A exploração trabalhista na sociedade moderna
Enviada em 25/08/2020
Ao fazer uma análise das condições de trabalho durante a Revolução Industrial, no século XVII, é possível perceber que o processo de industrialização trouxe consigo, o problema da exploração trabalhista na industria fabril. Sob essa perspectiva observa-se que, apesar da criação de sindicatos e leis trabalhistas no mundo hodierno, ainda há pessoas trabalhando de forma exploratória, pois, se tratando do sistema capitalista o lucro é valorizado em detrimento do trabalhador. Diante disso, é imperioso examinar como a desigualdade social e o desemprego colaboram para a persistência dessa problemática na sociedade brasileira.
Nesse contexto, verifica-se que o mercado de trabalho exige mão de obra cada vez mais qualificada, entretanto, a formação para tal capacitação fica restrita à camada mais abastada. Prova disso, foi a pesquisa realizada pelo Instituto Brasileiro de Geografia e Estatística, o IBGE, em 2018, sobre a desigualdade de acesso ao ensino superior, ao mostrar que dos alunos da rede pública, apenas 36% ingressaram na universidade contra os 79% da rede privada. À partir desses dados, depreende-se que a desigualdade social faz com que a camada mais pobre da população, por não ter acesso a um ensino de qualidade que capacite-os para o mercado de trabalho, fica sujeita a um trabalho subalterno e explorador. Desse modo, é necessário medidas que equiparem os indivíduos por conta de suas diferentes realidade socioeconômicas.

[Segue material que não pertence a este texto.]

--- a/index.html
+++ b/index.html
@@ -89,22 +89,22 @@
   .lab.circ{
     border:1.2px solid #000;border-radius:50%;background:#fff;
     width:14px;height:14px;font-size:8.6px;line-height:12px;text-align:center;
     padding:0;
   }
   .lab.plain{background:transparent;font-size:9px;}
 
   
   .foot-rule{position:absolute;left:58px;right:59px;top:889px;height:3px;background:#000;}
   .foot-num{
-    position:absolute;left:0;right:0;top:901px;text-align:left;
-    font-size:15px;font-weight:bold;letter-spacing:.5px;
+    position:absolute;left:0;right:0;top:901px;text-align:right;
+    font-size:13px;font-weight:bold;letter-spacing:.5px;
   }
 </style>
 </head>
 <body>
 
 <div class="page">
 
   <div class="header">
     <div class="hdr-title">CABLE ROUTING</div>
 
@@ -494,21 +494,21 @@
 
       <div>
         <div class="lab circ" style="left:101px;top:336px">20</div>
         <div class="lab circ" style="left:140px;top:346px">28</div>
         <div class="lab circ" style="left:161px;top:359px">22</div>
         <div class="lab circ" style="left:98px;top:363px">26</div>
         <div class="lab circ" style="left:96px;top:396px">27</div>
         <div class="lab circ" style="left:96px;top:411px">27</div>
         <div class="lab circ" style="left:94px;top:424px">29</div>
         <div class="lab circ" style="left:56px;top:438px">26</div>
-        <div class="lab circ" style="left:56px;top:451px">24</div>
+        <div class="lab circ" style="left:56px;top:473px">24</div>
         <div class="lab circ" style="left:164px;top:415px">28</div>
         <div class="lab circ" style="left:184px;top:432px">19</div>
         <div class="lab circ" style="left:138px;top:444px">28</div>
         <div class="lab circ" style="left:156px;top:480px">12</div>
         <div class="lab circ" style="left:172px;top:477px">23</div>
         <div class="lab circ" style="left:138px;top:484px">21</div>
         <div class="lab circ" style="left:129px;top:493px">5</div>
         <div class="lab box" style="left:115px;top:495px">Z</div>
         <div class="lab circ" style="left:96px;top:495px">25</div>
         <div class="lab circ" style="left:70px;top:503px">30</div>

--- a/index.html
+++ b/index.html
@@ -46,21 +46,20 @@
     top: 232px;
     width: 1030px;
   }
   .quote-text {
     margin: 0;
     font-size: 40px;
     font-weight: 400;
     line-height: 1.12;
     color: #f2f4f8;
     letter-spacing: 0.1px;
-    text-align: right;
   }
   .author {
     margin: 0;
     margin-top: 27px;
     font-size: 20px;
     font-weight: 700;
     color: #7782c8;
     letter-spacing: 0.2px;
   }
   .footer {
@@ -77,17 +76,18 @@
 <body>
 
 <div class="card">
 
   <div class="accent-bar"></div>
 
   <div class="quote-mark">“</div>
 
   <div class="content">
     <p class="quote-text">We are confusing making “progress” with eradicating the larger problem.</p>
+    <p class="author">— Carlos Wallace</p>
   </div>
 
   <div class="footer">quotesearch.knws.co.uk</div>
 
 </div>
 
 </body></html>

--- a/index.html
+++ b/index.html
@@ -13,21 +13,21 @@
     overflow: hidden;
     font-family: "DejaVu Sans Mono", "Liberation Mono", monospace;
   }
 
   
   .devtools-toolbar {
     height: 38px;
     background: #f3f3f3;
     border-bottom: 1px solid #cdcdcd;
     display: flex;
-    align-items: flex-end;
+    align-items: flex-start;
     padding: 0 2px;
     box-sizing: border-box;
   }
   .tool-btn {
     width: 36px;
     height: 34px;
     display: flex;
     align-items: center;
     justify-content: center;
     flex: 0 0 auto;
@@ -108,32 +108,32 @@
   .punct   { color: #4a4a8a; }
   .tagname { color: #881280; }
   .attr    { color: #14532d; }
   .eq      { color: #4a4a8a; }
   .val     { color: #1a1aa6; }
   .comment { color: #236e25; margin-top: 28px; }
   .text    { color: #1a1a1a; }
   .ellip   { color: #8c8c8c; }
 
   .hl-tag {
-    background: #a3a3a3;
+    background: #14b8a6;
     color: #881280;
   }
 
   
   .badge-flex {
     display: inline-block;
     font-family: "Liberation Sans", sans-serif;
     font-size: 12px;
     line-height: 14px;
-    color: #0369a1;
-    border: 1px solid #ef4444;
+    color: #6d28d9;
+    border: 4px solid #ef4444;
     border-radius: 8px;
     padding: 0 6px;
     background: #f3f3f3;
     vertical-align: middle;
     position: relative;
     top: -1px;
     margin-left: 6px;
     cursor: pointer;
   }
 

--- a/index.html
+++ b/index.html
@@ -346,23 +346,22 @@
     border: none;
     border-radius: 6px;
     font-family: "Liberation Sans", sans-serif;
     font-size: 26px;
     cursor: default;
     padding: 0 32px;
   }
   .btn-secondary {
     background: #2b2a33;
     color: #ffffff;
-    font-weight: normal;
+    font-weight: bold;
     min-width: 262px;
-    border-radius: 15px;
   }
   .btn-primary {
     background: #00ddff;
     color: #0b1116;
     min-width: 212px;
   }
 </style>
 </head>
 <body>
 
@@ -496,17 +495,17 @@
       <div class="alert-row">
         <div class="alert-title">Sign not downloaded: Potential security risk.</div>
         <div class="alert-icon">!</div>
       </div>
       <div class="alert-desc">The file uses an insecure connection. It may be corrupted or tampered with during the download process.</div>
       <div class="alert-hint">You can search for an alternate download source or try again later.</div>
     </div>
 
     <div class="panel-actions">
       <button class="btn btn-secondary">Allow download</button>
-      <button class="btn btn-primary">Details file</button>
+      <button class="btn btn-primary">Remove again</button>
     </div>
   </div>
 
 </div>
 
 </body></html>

Somado a isso, outro fator que revela-se contribuinte importante para a perpetuação da exploração trabalhista nos dias de hoje é o desemprego. Acerca disso, é pertinente citar a Pesquisa Nacional por Amostra de Domicílios Contínua Mensal, também divulgada pelo IBGE, e mostra que a taxa de desemprego no Brasil, no primeiro trimestre de 2020, subiu para mais de 13%. Ao observar a situação do pais sob essa perspectiva percebe-se a preocupação do trabalhador brasileiro de arrumar formas de garantir a própria sobrevivência, levando-o a se colocar em situações precárias de trabalho. Logo, é preciso atenção por parte do governo para reverter esse quadro.
Diante dos fatos apresentados, infere-se, destarte, que a situação de exploração trabalhista na sociedade brasileira está vinculada, primordialmente, à desigualdade social e ao desemprego. Para tanto, cabe ao Ministério da Educação a implementação de um ensino profissionalizante por meio de cursos técnicos gratuitos para alunos da rede pública de ensino, a fim de oferecer, a estes, as mesmas oportunidades de um indivíduo da esfera privada, promovendo com isso, a habilitação do aluno de baixa renda para o mercado de trabalho e diminuindo, por conseguinte, o desemprego. Feito isso, o sistema exploratório vislumbrado do século XVII poderá ser, finalmente, coisa do passado.